Please report every line in the entries that contains the string "Jeans".

**Listed entries:**
-=-=-=-=-

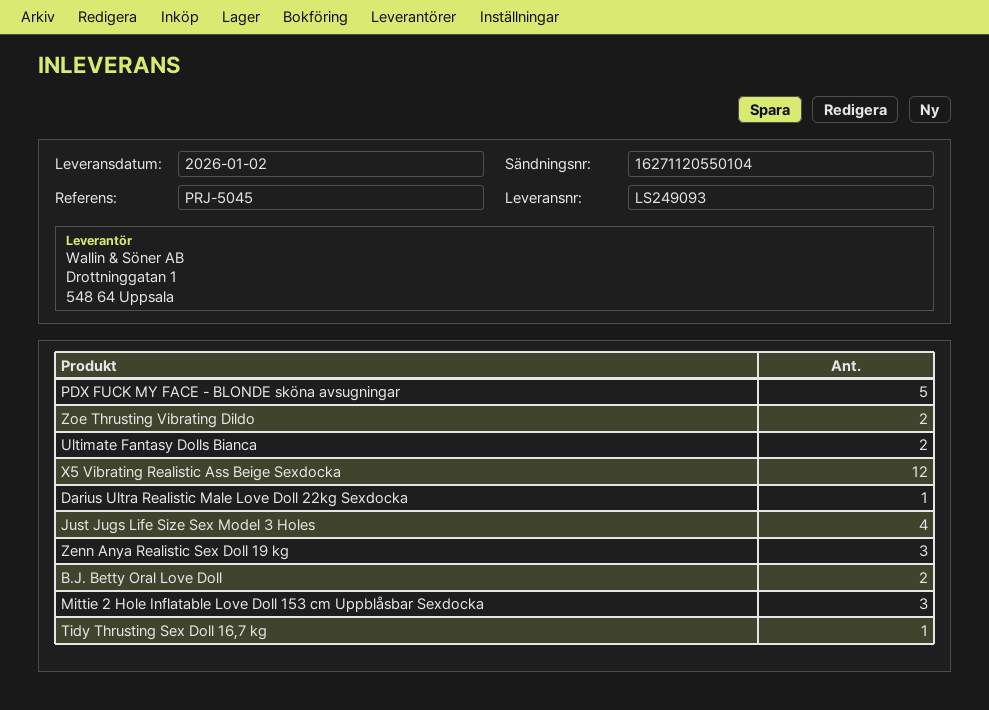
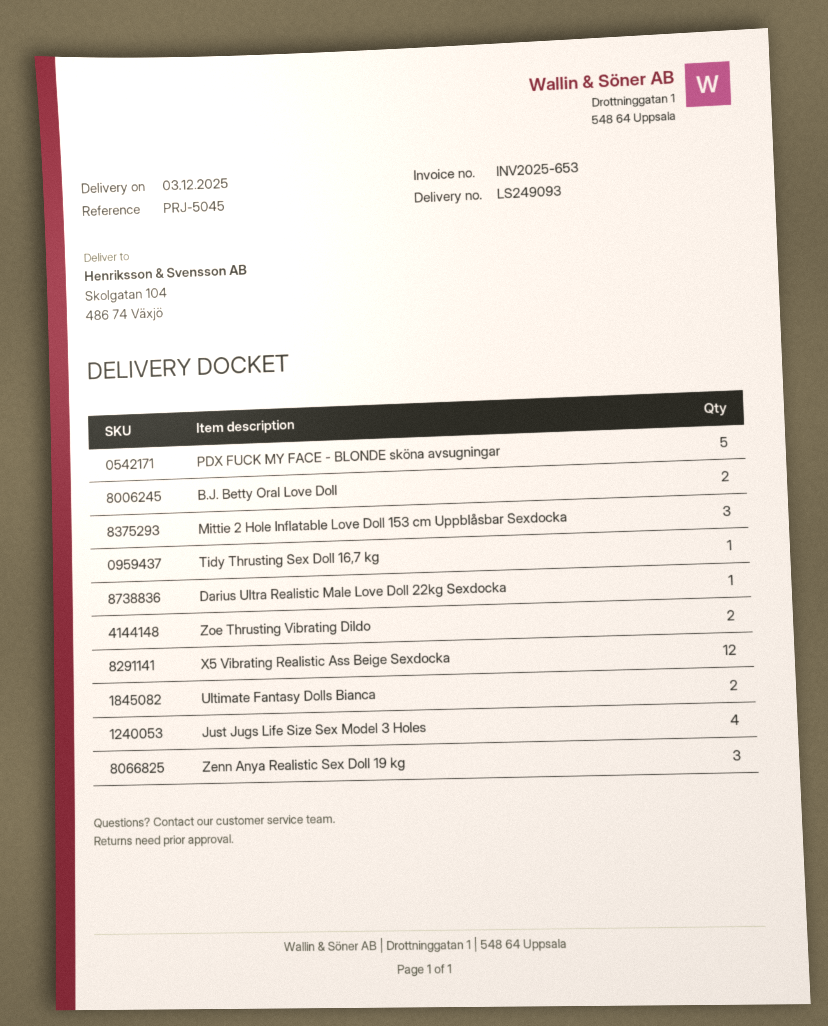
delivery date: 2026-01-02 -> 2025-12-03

-=-=-=-=-

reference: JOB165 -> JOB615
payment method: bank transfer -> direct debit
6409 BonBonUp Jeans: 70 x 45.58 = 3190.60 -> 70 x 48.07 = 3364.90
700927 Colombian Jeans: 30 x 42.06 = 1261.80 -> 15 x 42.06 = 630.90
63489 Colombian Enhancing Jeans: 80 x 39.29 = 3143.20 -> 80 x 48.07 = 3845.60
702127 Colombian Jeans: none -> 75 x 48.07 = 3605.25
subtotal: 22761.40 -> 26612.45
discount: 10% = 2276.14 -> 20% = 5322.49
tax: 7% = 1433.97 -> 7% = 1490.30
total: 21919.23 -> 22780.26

-=-=-=-=-

**Exercise response:**
6409 BonBonUp Jeans: 70 x 45.58 = 3190.60 -> 70 x 48.07 = 3364.90
700927 Colombian Jeans: 30 x 42.06 = 1261.80 -> 15 x 42.06 = 630.90
63489 Colombian Enhancing Jeans: 80 x 39.29 = 3143.20 -> 80 x 48.07 = 3845.60
702127 Colombian Jeans: none -> 75 x 48.07 = 3605.25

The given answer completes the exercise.